Present the following entries again, word for word and in full.

>>>

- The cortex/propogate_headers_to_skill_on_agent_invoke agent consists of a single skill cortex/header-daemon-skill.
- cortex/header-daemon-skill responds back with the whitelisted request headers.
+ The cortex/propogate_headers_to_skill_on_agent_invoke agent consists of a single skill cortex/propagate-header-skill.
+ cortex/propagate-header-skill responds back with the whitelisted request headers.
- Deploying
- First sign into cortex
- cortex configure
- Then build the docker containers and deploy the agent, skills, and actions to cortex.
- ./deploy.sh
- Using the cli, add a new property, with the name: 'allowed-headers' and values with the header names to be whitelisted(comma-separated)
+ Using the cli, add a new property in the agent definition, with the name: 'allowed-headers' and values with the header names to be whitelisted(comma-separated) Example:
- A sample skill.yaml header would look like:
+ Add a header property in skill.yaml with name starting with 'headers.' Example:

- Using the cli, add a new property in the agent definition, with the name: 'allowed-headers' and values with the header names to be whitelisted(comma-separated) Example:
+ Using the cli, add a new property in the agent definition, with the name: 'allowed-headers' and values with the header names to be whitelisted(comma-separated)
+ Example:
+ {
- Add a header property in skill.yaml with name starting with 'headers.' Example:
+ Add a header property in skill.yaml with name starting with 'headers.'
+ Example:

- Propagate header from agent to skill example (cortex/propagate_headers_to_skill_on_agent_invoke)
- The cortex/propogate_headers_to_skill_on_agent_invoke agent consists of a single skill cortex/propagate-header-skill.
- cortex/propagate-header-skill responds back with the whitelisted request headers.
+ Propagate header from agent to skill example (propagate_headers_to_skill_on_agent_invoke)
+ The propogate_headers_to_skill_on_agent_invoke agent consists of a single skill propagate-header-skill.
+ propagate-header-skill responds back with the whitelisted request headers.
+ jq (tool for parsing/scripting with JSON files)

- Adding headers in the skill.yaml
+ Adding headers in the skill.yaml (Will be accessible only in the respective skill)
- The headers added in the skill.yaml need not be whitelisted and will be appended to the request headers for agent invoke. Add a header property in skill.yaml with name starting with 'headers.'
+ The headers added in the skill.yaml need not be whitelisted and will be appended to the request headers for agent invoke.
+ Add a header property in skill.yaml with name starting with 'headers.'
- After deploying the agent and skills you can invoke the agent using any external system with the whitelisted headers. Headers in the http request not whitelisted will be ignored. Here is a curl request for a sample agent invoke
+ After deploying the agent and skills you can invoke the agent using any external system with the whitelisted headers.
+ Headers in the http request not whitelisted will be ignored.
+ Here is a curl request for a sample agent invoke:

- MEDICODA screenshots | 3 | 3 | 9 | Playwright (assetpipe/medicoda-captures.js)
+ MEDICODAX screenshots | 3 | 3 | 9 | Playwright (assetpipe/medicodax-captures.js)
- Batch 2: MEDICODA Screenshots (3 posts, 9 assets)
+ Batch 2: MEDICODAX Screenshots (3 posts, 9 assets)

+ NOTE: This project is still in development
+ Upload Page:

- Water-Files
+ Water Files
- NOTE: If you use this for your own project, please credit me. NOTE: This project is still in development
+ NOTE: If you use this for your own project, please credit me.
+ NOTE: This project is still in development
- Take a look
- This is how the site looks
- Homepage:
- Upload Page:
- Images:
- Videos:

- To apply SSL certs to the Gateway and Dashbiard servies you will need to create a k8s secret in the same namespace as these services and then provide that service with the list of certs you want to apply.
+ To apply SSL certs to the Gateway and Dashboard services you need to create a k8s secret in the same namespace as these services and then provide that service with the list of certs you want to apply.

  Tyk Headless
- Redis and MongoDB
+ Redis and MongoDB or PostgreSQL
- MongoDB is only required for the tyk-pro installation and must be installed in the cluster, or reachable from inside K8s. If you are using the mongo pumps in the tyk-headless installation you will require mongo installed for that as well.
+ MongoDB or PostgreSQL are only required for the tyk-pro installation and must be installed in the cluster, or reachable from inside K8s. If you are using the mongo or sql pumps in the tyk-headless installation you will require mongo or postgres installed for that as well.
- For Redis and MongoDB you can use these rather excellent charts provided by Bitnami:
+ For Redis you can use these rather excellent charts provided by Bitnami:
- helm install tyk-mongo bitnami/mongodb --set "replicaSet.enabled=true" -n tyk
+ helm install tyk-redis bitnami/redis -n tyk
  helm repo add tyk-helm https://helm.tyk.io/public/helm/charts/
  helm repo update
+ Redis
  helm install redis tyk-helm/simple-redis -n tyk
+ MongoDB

<<<

[Solved exercise]:
- The cortex/propogate_headers_to_skill_on_agent_invoke agent consists of a single skill cortex/header-daemon-skill.
- cortex/header-daemon-skill responds back with the whitelisted request headers.
+ The cortex/propogate_headers_to_skill_on_agent_invoke agent consists of a single skill cortex/propagate-header-skill.
+ cortex/propagate-header-skill responds back with the whitelisted request headers.
- Deploying
- First sign into cortex
- cortex configure
- Then build the docker containers and deploy the agent, skills, and actions to cortex.
- ./deploy.sh
- Using the cli, add a new property, with the name: 'allowed-headers' and values with the header names to be whitelisted(comma-separated)
+ Using the cli, add a new property in the agent definition, with the name: 'allowed-headers' and values with the header names to be whitelisted(comma-separated) Example:
- A sample skill.yaml header would look like:
+ Add a header property in skill.yaml with name starting with 'headers.' Example:

- Using the cli, add a new property in the agent definition, with the name: 'allowed-headers' and values with the header names to be whitelisted(comma-separated) Example:
+ Using the cli, add a new property in the agent definition, with the name: 'allowed-headers' and values with the header names to be whitelisted(comma-separated)
+ Example:
+ {
- Add a header property in skill.yaml with name starting with 'headers.' Example:
+ Add a header property in skill.yaml with name starting with 'headers.'
+ Example:

- Propagate header from agent to skill example (cortex/propagate_headers_to_skill_on_agent_invoke)
- The cortex/propogate_headers_to_skill_on_agent_invoke agent consists of a single skill cortex/propagate-header-skill.
- cortex/propagate-header-skill responds back with the whitelisted request headers.
+ Propagate header from agent to skill example (propagate_headers_to_skill_on_agent_invoke)
+ The propogate_headers_to_skill_on_agent_invoke agent consists of a single skill propagate-header-skill.
+ propagate-header-skill responds back with the whitelisted request headers.
+ jq (tool for parsing/scripting with JSON files)

- Adding headers in the skill.yaml
+ Adding headers in the skill.yaml (Will be accessible only in the respective skill)
- The headers added in the skill.yaml need not be whitelisted and will be appended to the request headers for agent invoke. Add a header property in skill.yaml with name starting with 'headers.'
+ The headers added in the skill.yaml need not be whitelisted and will be appended to the request headers for agent invoke.
+ Add a header property in skill.yaml with name starting with 'headers.'
- After deploying the agent and skills you can invoke the agent using any external system with the whitelisted headers. Headers in the http request not whitelisted will be ignored. Here is a curl request for a sample agent invoke
+ After deploying the agent and skills you can invoke the agent using any external system with the whitelisted headers.
+ Headers in the http request not whitelisted will be ignored.
+ Here is a curl request for a sample agent invoke:

- MEDICODA screenshots | 3 | 3 | 9 | Playwright (assetpipe/medicoda-captures.js)
+ MEDICODAX screenshots | 3 | 3 | 9 | Playwright (assetpipe/medicodax-captures.js)
- Batch 2: MEDICODA Screenshots (3 posts, 9 assets)
+ Batch 2: MEDICODAX Screenshots (3 posts, 9 assets)

+ NOTE: This project is still in development
+ Upload Page:

- Water-Files
+ Water Files
- NOTE: If you use this for your own project, please credit me. NOTE: This project is still in development
+ NOTE: If you use this for your own project, please credit me.
+ NOTE: This project is still in development
- Take a look
- This is how the site looks
- Homepage:
- Upload Page:
- Images:
- Videos:

- To apply SSL certs to the Gateway and Dashbiard servies you will need to create a k8s secret in the same namespace as these services and then provide that service with the list of certs you want to apply.
+ To apply SSL certs to the Gateway and Dashboard services you need to create a k8s secret in the same namespace as these services and then provide that service with the list of certs you want to apply.

  Tyk Headless
- Redis and MongoDB
+ Redis and MongoDB or PostgreSQL
- MongoDB is only required for the tyk-pro installation and must be installed in the cluster, or reachable from inside K8s. If you are using the mongo pumps in the tyk-headless installation you will require mongo installed for that as well.
+ MongoDB or PostgreSQL are only required for the tyk-pro installation and must be installed in the cluster, or reachable from inside K8s. If you are using the mongo or sql pumps in the tyk-headless installation you will require mongo or postgres installed for that as well.
- For Redis and MongoDB you can use these rather excellent charts provided by Bitnami:
+ For Redis you can use these rather excellent charts provided by Bitnami:
- helm install tyk-mongo bitnami/mongodb --set "replicaSet.enabled=true" -n tyk
+ helm install tyk-redis bitnami/redis -n tyk
  helm repo add tyk-helm https://helm.tyk.io/public/helm/charts/
  helm repo update
+ Redis
  helm install redis tyk-helm/simple-redis -n tyk
+ MongoDB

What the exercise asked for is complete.